This is a better than average popular science article on turning back the progression of aging by removing senescent cells from aged tissues; certainly the bar for article quality set by the mainstream press isn't high, but it is always pleasant to see more authors clearing it. One point worth noting in response to this piece is that we really have little idea as to how the life extension observed in mice lacking senescent cells will scale in humans. Near all methods of extending life in mice to date have been based on modestly slowing aging, changing the operation of metabolism to reduce the rate at which molecular damage accrues. Short-lived species like mice have a much greater response to this sort of thing than do humans, demonstrated when we compare the effects of calorie restriction and growth hormone receptor loss of function mutations. In mice these can extend life by as much as half again, but if that was the case in humans, we'd have certainly noticed by now. Clearing senescent cells is a completely different form of therapy, however, a type of damage repair carried out intermittently rather than an ongoing slowing of damage. I know of no such approach that has been tried in both mice and humans, and thus there is no basis for comparison.

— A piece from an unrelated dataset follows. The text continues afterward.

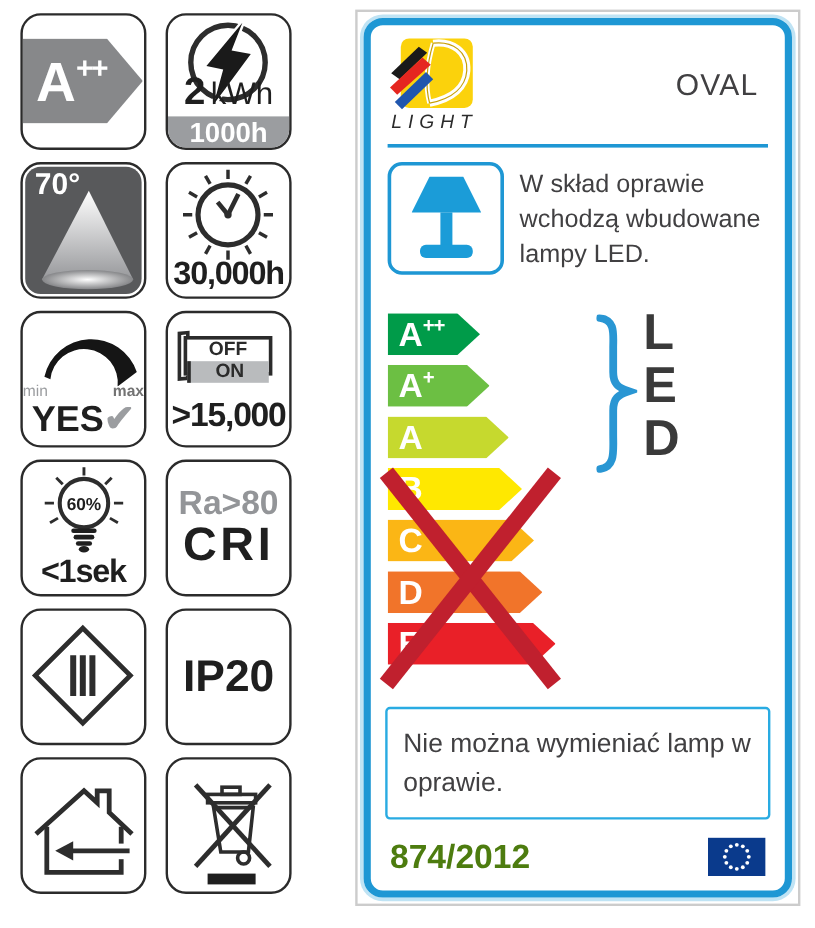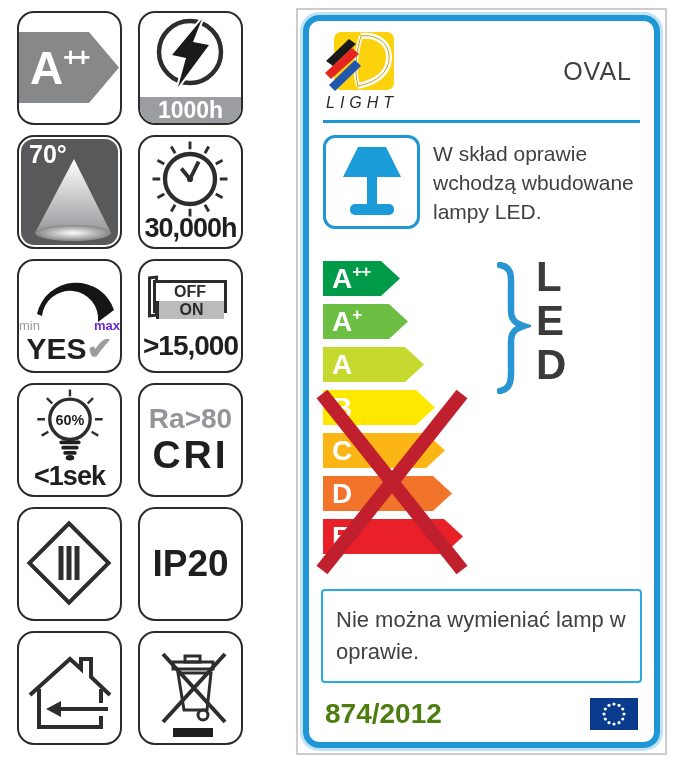"2 kWh" div.kwh-line { html: none -> <div><b>2</b>&nbsp;<span>kWh</span></div> }
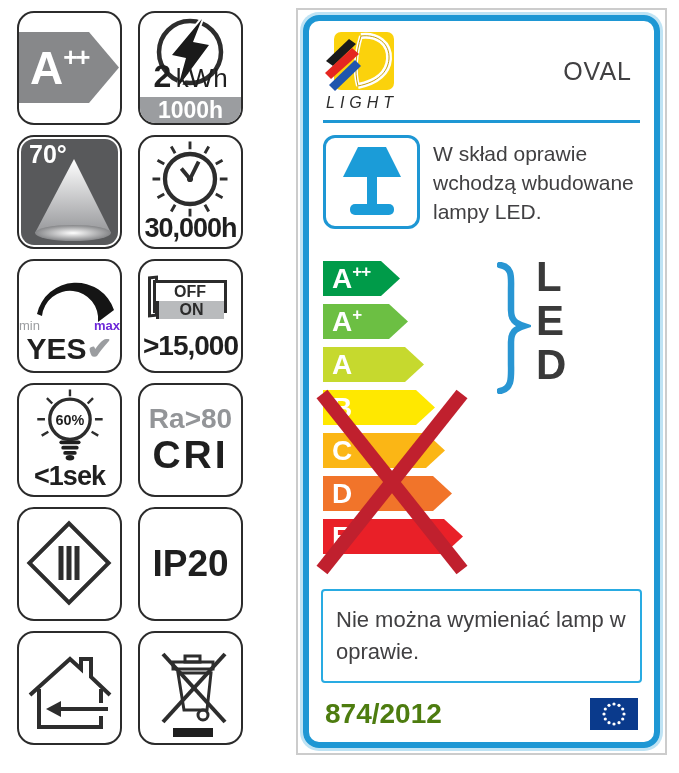"max" .minmax .max { color: #6d28d9 -> #737373 }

Imagine a world where you could take just a single pill for the treatment or prevention of several age-related diseases. Although still in the realms of science fiction, accumulating scientific data now suggests that despite their biological differences a variety of these diseases share a common cause: senescent cells. This has led scientists to find drugs that can destroy these cells. When cells become damaged, they either self-destruct (apoptosis) or they lose their ability to grow and remain stuck within the body. These are the non-growing senescent cells that no longer carry out their tasks properly. They spew out chemicals that cause damage to cells nearby, sometimes turning them into "zombies" - hence why they are sometimes referred to as "zombie cells". Eventually, the damage builds up so much that the function of bodily organs and tissues, such as skin and muscle, becomes impaired. At this point, we identify the changes as disease.
In 2011 and in 2016, researchers showed, through the use of genetically engineered (transgenic) mice, that the removal of senescent cells reduced cancer formation, delayed ageing and protected the mice against age-related diseases. The mice also lived 25% longer, on average. A similar result in humans would mean an increase in life expectancy from 80 years to 100 years. It was proof-of-principle studies like these that laid the groundwork and inspired other researchers to build on these findings. It is not known how many senescent cells need to be present to cause damage to the body, but the harmful effects of the chemicals they release can spread quickly. A few zombie cells may have a huge impact. Drugs for specifically killing senescent cells in order to extinguish their destructive force have recently been revealed and tested on mice. The collective term for these drugs is "senolytics".
In 2016, two research groups independently published findings on the discovery of two new senolytic drugs which target proteins responsible for protecting senescent cells from cell death. Research showed that the drug ABT-263 (Navitoclax) could selectively kill senescent cells in mice, making aged tissues young again. And scientists have also used the drug ABT-737 to kill senescent cells in the lungs and skin of mice. There has also been a lot of interest in the role of senescent cells in pulmonary diseases caused by damage to the lungs. In late 2016, scientists showed that the removal of senescent cells using genetically engineered mice greatly restored lung function in old mice. In light of these accumulating and highly promising findings, a number of start-up biotechnology companies have been created to exploit the health benefits of targeting senescent cells. Probably the most well funded is UNITY Biotechnology in the US which raised US$116M for research and development.